__What is needed__. From the line with "[467,263,512,279] (5/4) -> (225, 1165) none" to the last line of the material, both inclusive, transcribe every line exactly and nothing else.

--- START ---

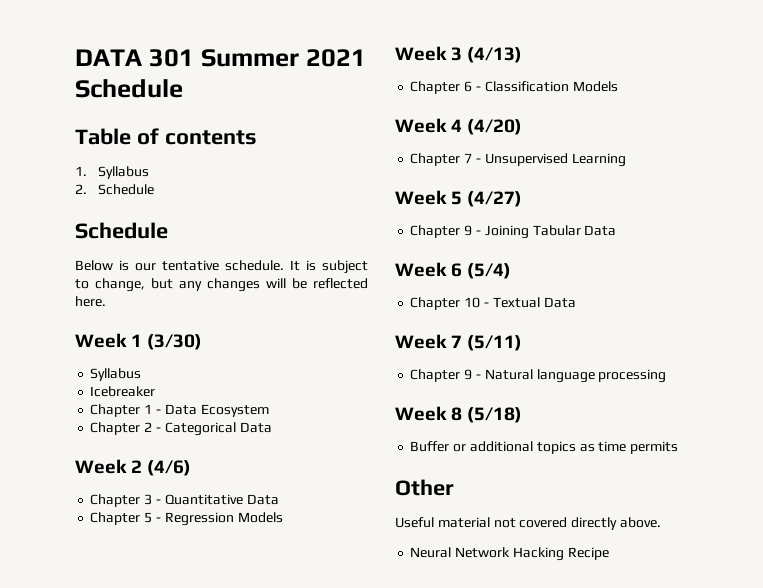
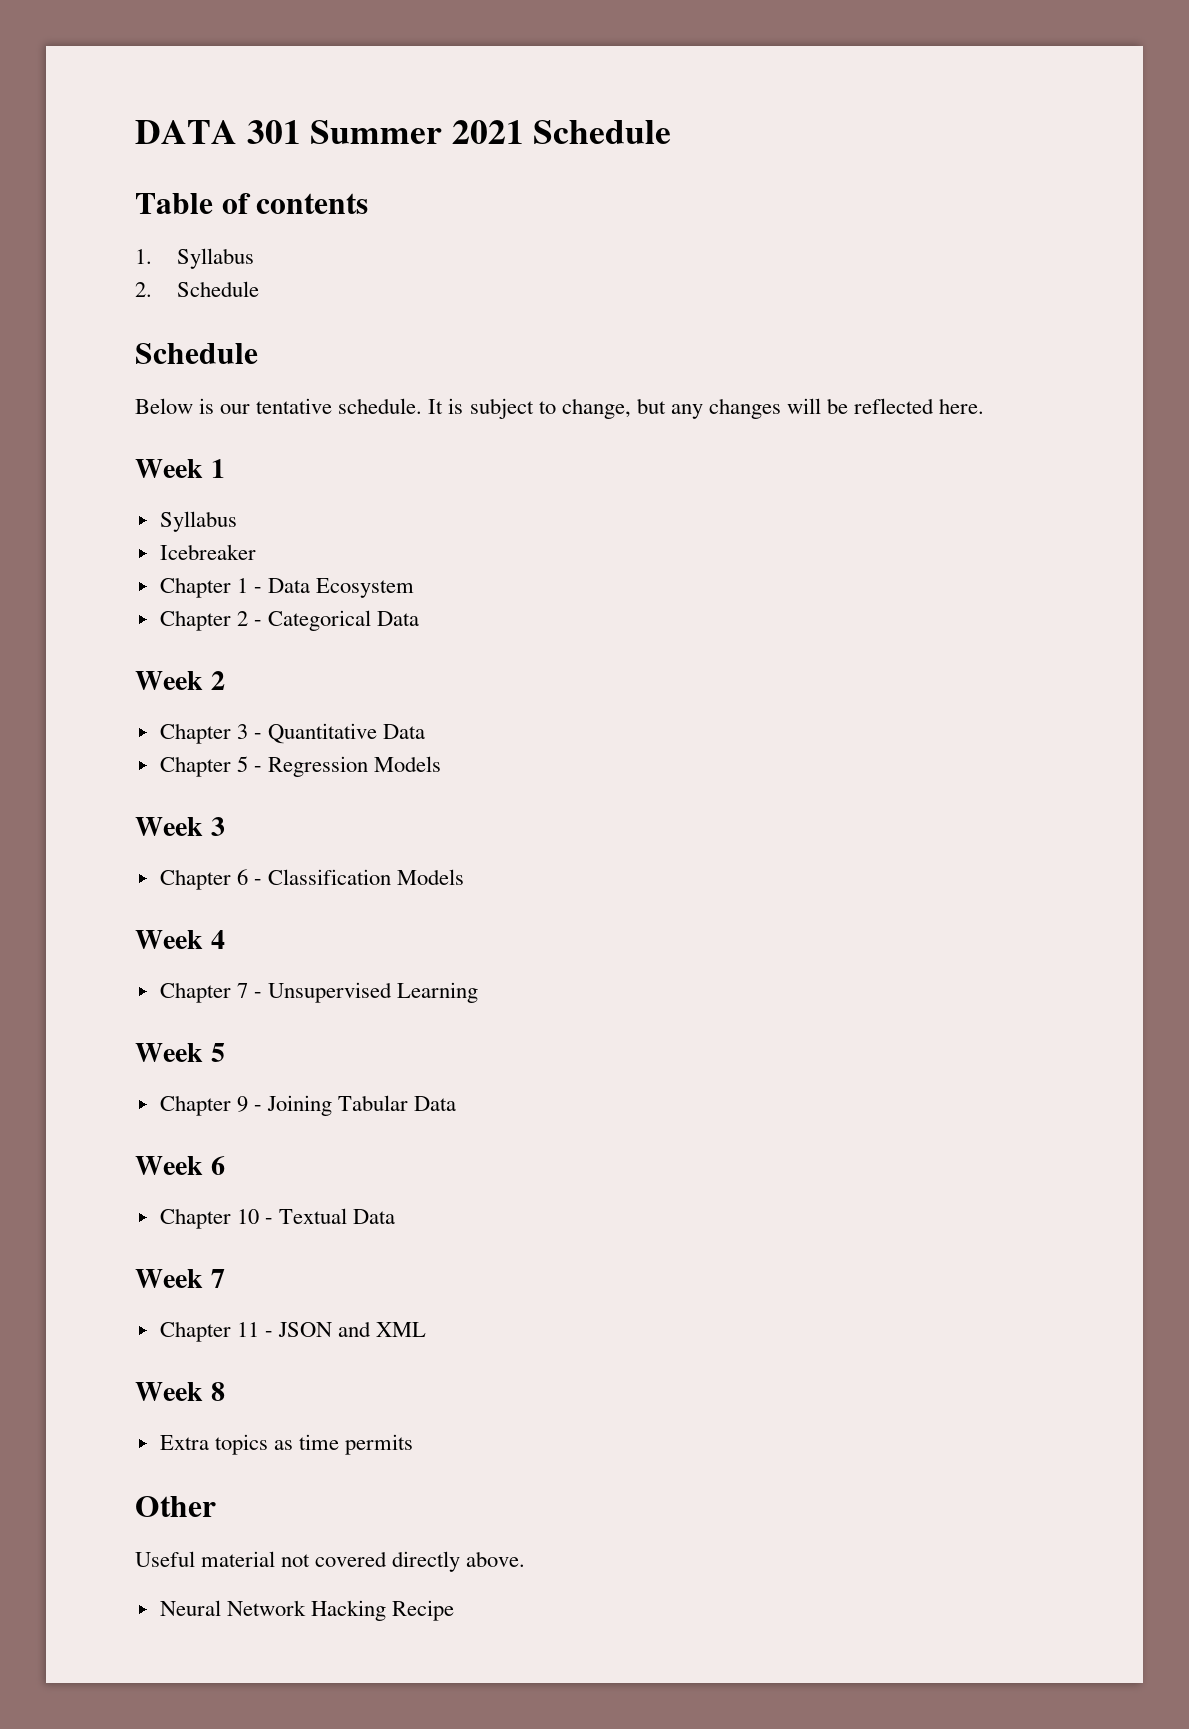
[147,334,203,350] (3/30) -> (225, 468) none
[147,460,192,476] (4/6) -> (225, 680) none
[467,47,523,63] (4/13) -> (225, 826) none
[467,119,523,135] (4/20) -> (225, 939) none
[467,191,523,207] (4/27) -> (225, 1052) none
[467,263,512,279] (5/4) -> (225, 1165) none
[467,335,523,351] [410,369,667,383] [395,406,523,423] [410,441,533,452] (5/11) // Chapter 9 - Natural language processing // Week 8 (5/18) // Buffer or additional -> [159,1321,427,1342] [135,1382,225,1401] [159,1435,209,1450] // Chapter 11 - JSON and XML // Week 8 // Extra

--- END ---

__Response area__.
[467,263,512,279] (5/4) -> (225, 1165) none
[467,335,523,351] [410,369,667,383] [395,406,523,423] [410,441,533,452] (5/11) // Chapter 9 - Natural language processing // Week 8 (5/18) // Buffer or additional -> [159,1321,427,1342] [135,1382,225,1401] [159,1435,209,1450] // Chapter 11 - JSON and XML // Week 8 // Extra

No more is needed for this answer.